[Start of section]

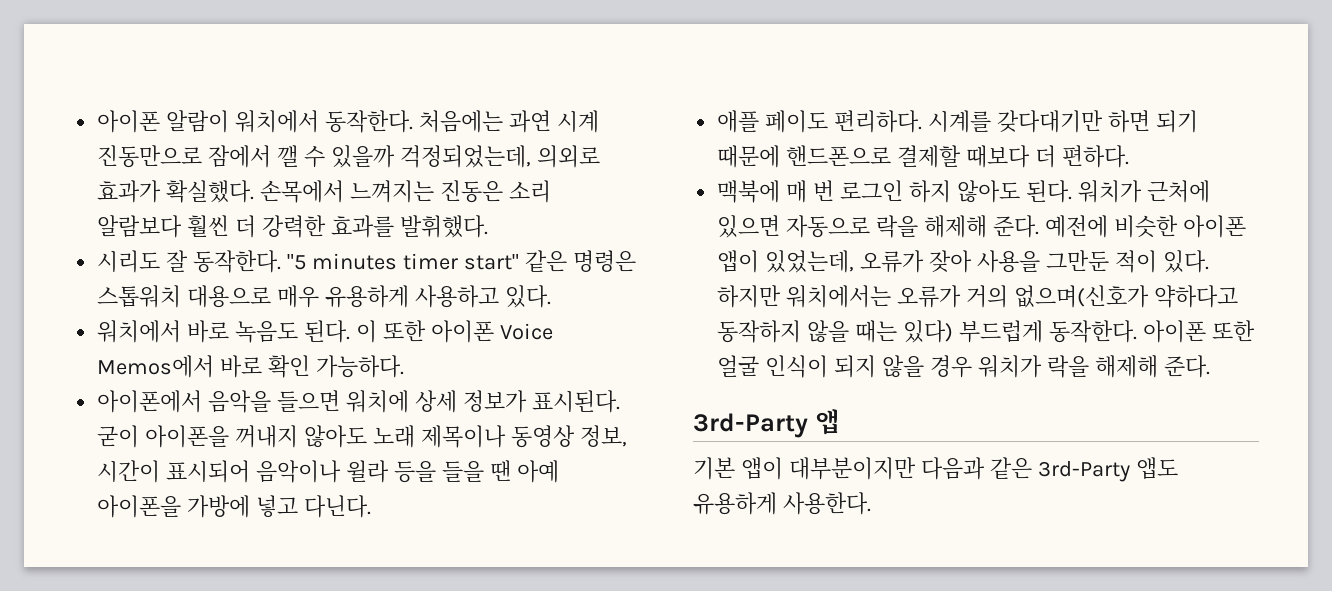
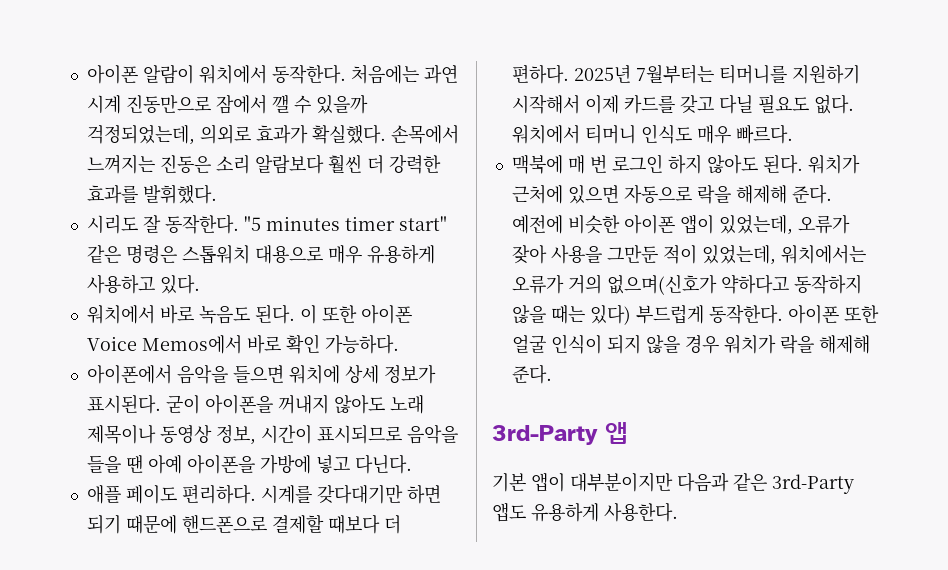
- 굳이 아이폰을 꺼내지 않아도 노래 제목이나 동영상 정보, 시간이 표시되어 음악이나 윌라 등을 들을 땐 아예 아이폰을 가방에 넣고 다닌다.
+ 굳이 아이폰을 꺼내지 않아도 노래 제목이나 동영상 정보, 시간이 표시되므로 음악을 들을 땐 아예 아이폰을 가방에 넣고 다닌다.
+ 2025년 7월부터는 티머니를 지원하기 시작해서 이제 카드를 갖고 다닐 필요도 없다. 워치에서 티머니 인식도 매우 빠르다.
- 예전에 비슷한 아이폰 앱이 있었는데, 오류가 잦아 사용을 그만둔 적이 있다. 하지만 워치에서는 오류가 거의 없으며(신호가 약하다고 동작하지 않을 때는 있다) 부드럽게 동작한다.
+ 예전에 비슷한 아이폰 앱이 있었는데, 오류가 잦아 사용을 그만둔 적이 있었는데, 워치에서는 오류가 거의 없으며(신호가 약하다고 동작하지 않을 때는 있다) 부드럽게 동작한다.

[End of section]

EXERCISE OBJECTIVE:
Exactly reproduce the lines that run from the first line of the listing above to the line containing "인식도 매우 빠르다.", including both; omit the pictures.

ANSWER BELOW:
- 굳이 아이폰을 꺼내지 않아도 노래 제목이나 동영상 정보, 시간이 표시되어 음악이나 윌라 등을 들을 땐 아예 아이폰을 가방에 넣고 다닌다.
+ 굳이 아이폰을 꺼내지 않아도 노래 제목이나 동영상 정보, 시간이 표시되므로 음악을 들을 땐 아예 아이폰을 가방에 넣고 다닌다.
+ 2025년 7월부터는 티머니를 지원하기 시작해서 이제 카드를 갖고 다닐 필요도 없다. 워치에서 티머니 인식도 매우 빠르다.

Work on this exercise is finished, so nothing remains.